O sofrimento, muitas vezes, é inevitável, e pode em várias situações ser inserido muito cedo na vida de nossas crianças em razão dos acontecimentos que as rodeiam, resultante do contexto social e familiar. O anseio em acertar na educação das crianças pode desencadear um movimento em que ela passa a ser constantemente contrariada em suas iniciativas, em suas atividades inocentes, sendo importunadas no fazer ou não fazer isto ou aquilo...
A falta da liberdade de movimentos e expectativa do adulto por expressões coerentes e pertinentes pode ocasionar a ausência de experiências e trocas necessárias para que a criança possa construir referenciais norteadores e seguros em direção à autonomia pessoal. Para certos pais, a criança sempre tem de fazer depressa, comer logo, obedecer, imediatamente, apressar-se sempre, seguir o ritmo do adulto. Esse comportamento gera insegurança e dependência na criança que se coloca em uma situação passiva, de quem não sabe fazer nada certo, esperando sempre que o adulto faça por ela. A criança fica contente em agir por si só, em passar horas vestindo-se sozinha, pondo os sapatos, pondo a camisa pelo avesso, ou atrapalhando-se toda sem ser recriminada pelo adulto. Essa relação de respeito e confiança é fundamental para o fortalecimento da autoestima e autoconfiança da criança.
A cilada da relação pais-filho está em não reconhecer as verdadeiras necessidades da criança, que incluem a liberdade e os limites. Come-se bem ou mal, faz-se bem ou mal cocô, a família gira em torno disso... Mas o importante é que a criança seja segura, autônoma, o mais cedo possível. A criança tem necessidade de sentir que “gostam que ela se torne” segura de si no espaço, cada dia mais livremente, que lhe permitam explorar, viver experiências pessoais e relacionais com pessoas de sua idade.

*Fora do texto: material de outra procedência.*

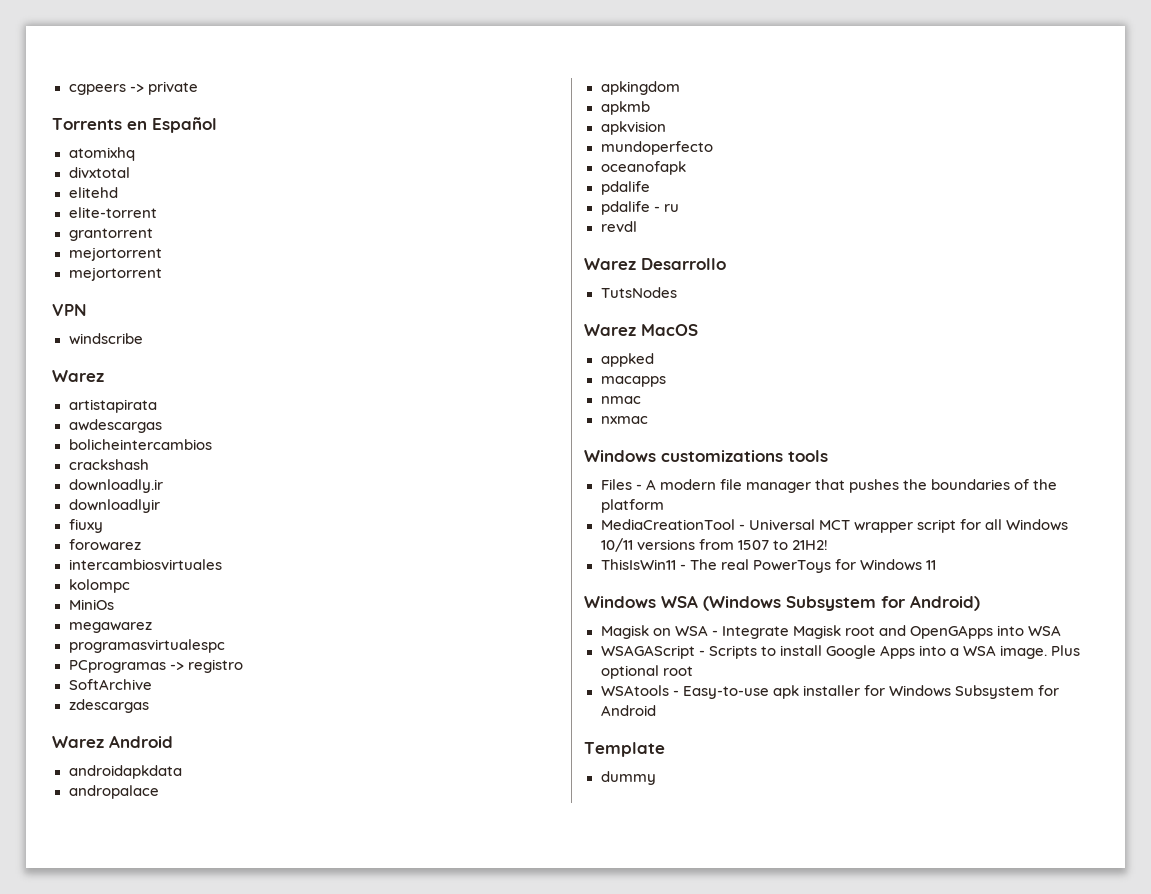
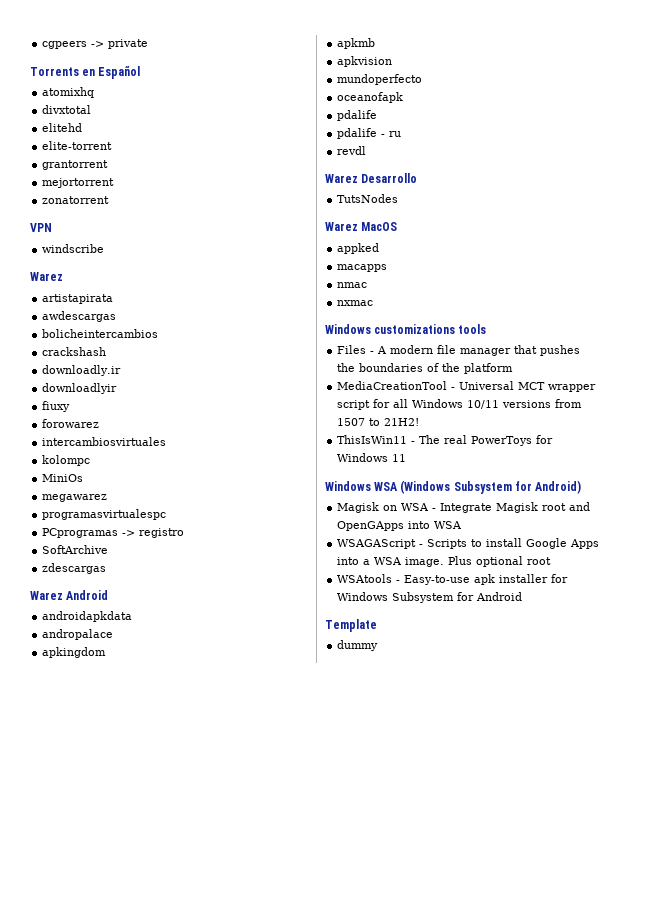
[68,267,162,281] mejortorrent -> [42,196,110,204] zonatorrent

A criança aprende gradativamente, e deve “automaternar-se” já aos dois ou três anos, e por volta dos seis anos, autopaternar-se, ou seja, saber comportar-se em casa em tudo que lhe concerne, assim como em sociedade. São as experiências assistidas que desenvolvem a motricidade. É o amor, a ternura consoladora que permitem superar fracassos, e não o fazer tudo para criança ou em seu lugar, irritando-se quando ela faz uma bobagem. O espaço e o tempo de comportamento livre, a convivência com outras crianças, a autonomia em suas brincadeiras e nos ritmos de suas necessidades: alimentação, excreção, sono, essa é a arte da educação das crianças e é também o que as incentiva a respeitar o tempo e o espaço de ocupação livre dos pais.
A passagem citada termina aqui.